- Task details -
Nothing outside the range is wanted. Repeat exactly the lines below from the one with "width: 805px;" through the one with "line-height: 1.52;".

- Records provided -

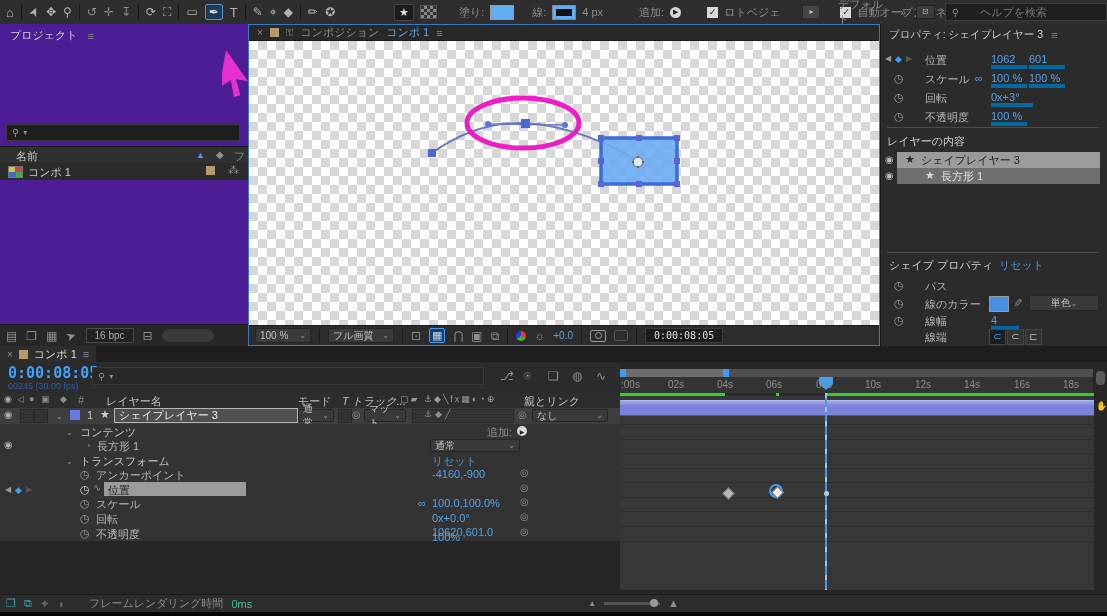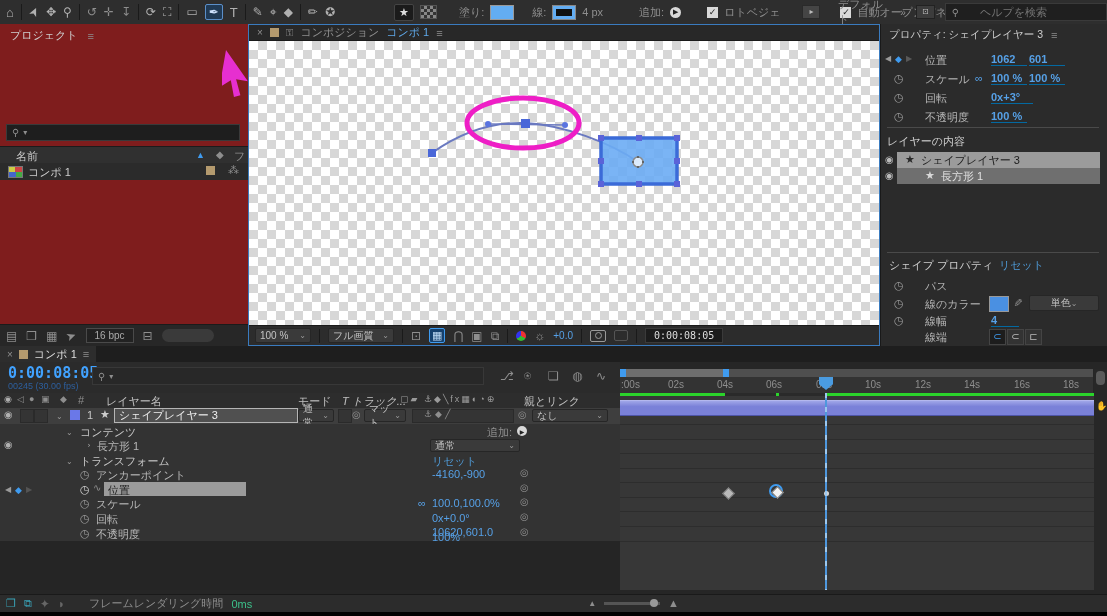--- a/index.html
+++ b/index.html
@@ -6,21 +6,21 @@
   #app{position:relative;width:1107px;height:616px;background:#232323;overflow:hidden;
        font-family:"Liberation Sans","DejaVu Sans",sans-serif;font-size:11px;color:#bfbfbf;}
   .ab{position:absolute;}
   .ic{color:#b0b0b0;font-size:12px;line-height:1;}
   .dim{color:#8e8e8e;}
   .blue{color:#56a0e6;}
   .sep{width:1px;background:#1a1a1a;}
   .ddown{background:#3a3a3a;border:1px solid #262626;border-radius:2px;color:#c4c4c4;
          display:flex;align-items:center;justify-content:space-between;padding:0 4px;box-sizing:border-box;}
   .chev{font-size:8px;color:#9a9a9a;}
-  .underl{border-bottom:1px solid #0369a1;font-weight:bold;}
+  .underl{border-bottom:4px solid #0369a1;}
   .stopwatch{color:#9a9a9a;font-size:11px;}
   .kfdiamond{width:7px;height:7px;transform:rotate(45deg);background:#b9b9b9;border:1px solid #6f6f6f;}
   .rowline{position:absolute;left:0;right:0;height:1px;background:#2d2d2d;}
   input{outline:none;}
 </style>
 </head>
 <body>
 
 <div id="app">
 
@@ -78,21 +78,21 @@
       <span class="dim">デフォルト</span>
       <span class="dim" style="font-size:10px;">»</span>
       <span style="width:18px;height:12px;background:#3c3c3c;border:1px solid #222;color:#bbb;font-size:8px;text-align:center;line-height:12px;">⊡</span>
       <span style="display:inline-flex;align-items:center;background:#1f1f1f;border:1px solid #3a3a3a;height:16px;padding:0 6px;gap:5px;">
         <span class="dim" style="font-size:10px;">⚲</span>
         <input style="background: transparent; border: 0px; color: rgb(170, 170, 170); width: 118px; font-size: 11px; font-family: inherit; margin-left: 14px;" placeholder="ヘルプを検索">
       </span>
     </div>
   </div>
 
-  <div class="ab" style="left:0;top:24px;width:248px;height:322px;background:#7f1d1d;border-right:1px solid #191919;">
+  <div class="ab" style="left:0;top:24px;width:248px;height:322px;background:#4c1d95;border-right:1px solid #191919;">
     <div class="ab" style="left:10px;top:4px;display:flex;gap:10px;align-items:center;">
       <span style="color:#cfcfcf;">プロジェクト</span>
       <span class="dim">≡</span>
     </div>
     <div class="ab" style="left:6px;top:100px;width:234px;height:17px;background:#1e1e1e;border:1px solid #3a3a3a;display:flex;align-items:center;padding:0 5px;gap:4px;box-sizing:border-box;">
       <span class="dim" style="font-size:10px;">⚲</span>
       <span class="dim" style="font-size:8px;">▾</span>
     </div>
     <div class="ab" style="left:0;top:122px;width:248px;height:16px;background:#303030;border-top:1px solid #1c1c1c;border-bottom:1px solid #1c1c1c;">
       <span class="ab" style="left:16px;top:2px;color:#c9c9c9;">名前</span>

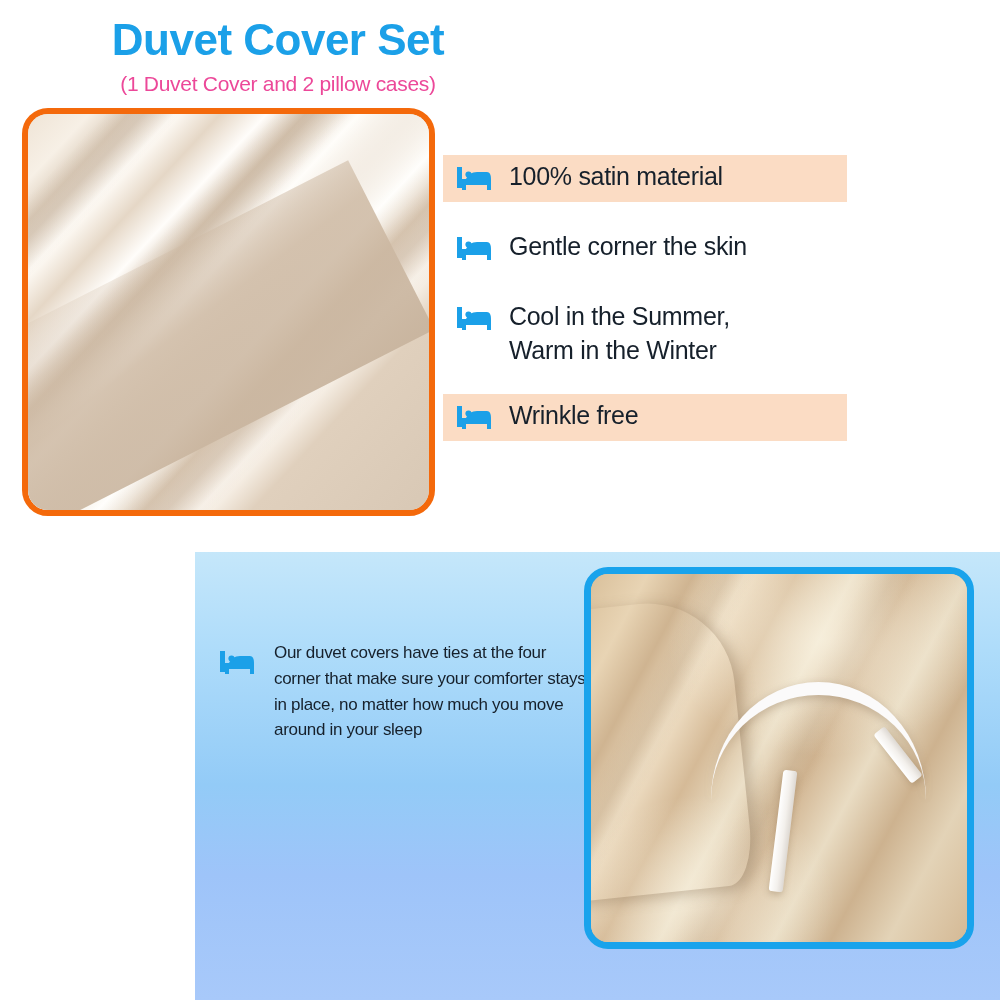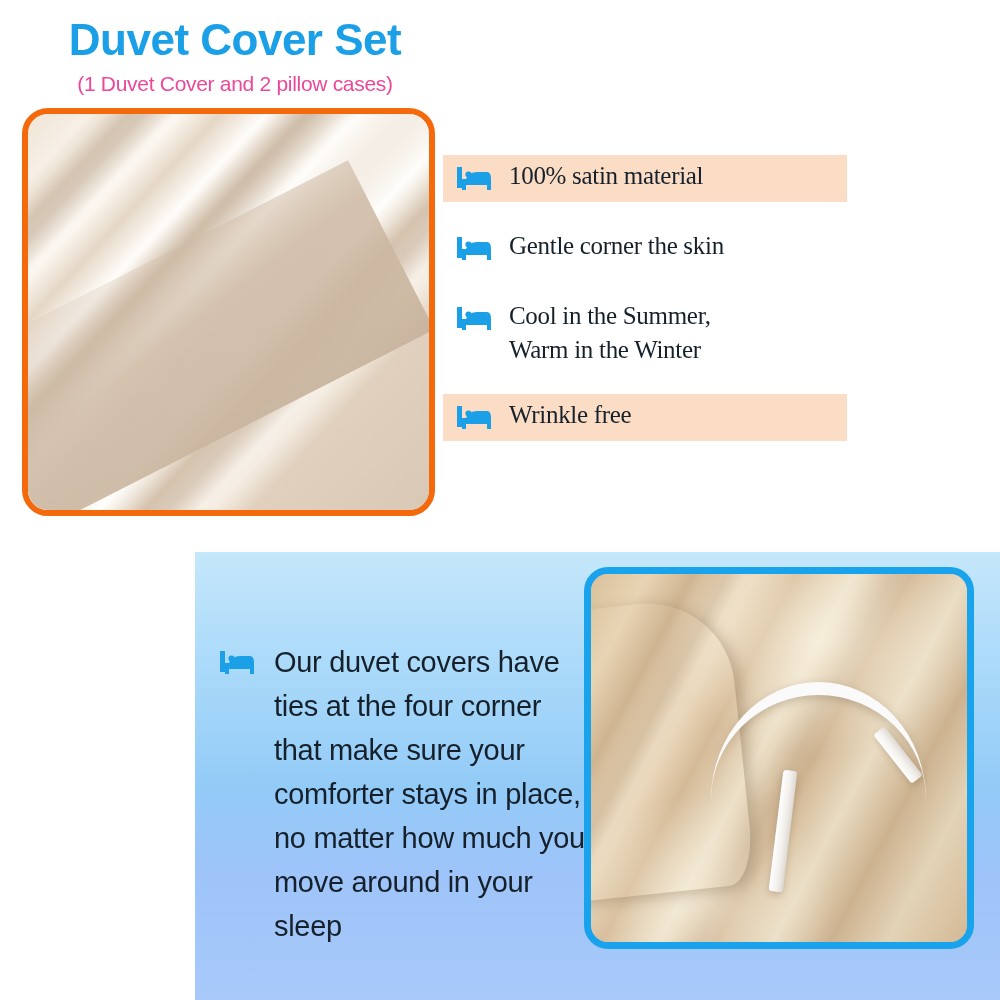--- a/index.html
+++ b/index.html
@@ -14,20 +14,21 @@
     overflow: hidden;
     position: relative;
   }
 
   
   #title-block {
     position: absolute;
     left: 0;
     top: 0;
     width: 470px;
+    padding-left: 43px;
   }
   #page-title {
     font-size: 44px;
     font-weight: bold;
     color: #1BA0E8;
     letter-spacing: -0.5px;
     text-align: center;
     line-height: 1.0;
     padding-top: 18px;
   }
@@ -117,21 +118,20 @@
     height: 28px;
     margin-top: 5px;
     margin-right: 14px;
   }
   .feature-text {
     font-size: 25px;
     color: #16202B;
     line-height: 1.36;
     letter-spacing: -0.3px;
     white-space: pre-line;
-    font-family: Liberation Serif, serif;
   }
 
   
   #tie-panel {
     position: absolute;
     left: 195px;
     top: 552px;
     width: 805px;
     height: 448px;
     background: linear-gradient(180deg,
@@ -150,21 +150,21 @@
     align-items: flex-start;
   }
   #tie-icon {
     flex: 0 0 auto;
     width: 38px;
     height: 28px;
     margin-top: 8px;
     margin-right: 16px;
   }
   #tie-text {
-    font-size: 29px;
+    font-size: 17px;
     color: #16202B;
     line-height: 1.52;
     letter-spacing: -0.3px;
   }
 
   
   #tie-photo-frame {
     position: absolute;
     left: 389px;
     top: 15px;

- Expected answer -
     width: 805px;
     height: 448px;
     background: linear-gradient(180deg,
@@ -150,21 +150,21 @@
     align-items: flex-start;
   }
   #tie-icon {
     flex: 0 0 auto;
     width: 38px;
     height: 28px;
     margin-top: 8px;
     margin-right: 16px;
   }
   #tie-text {
-    font-size: 29px;
+    font-size: 17px;
     color: #16202B;
     line-height: 1.52;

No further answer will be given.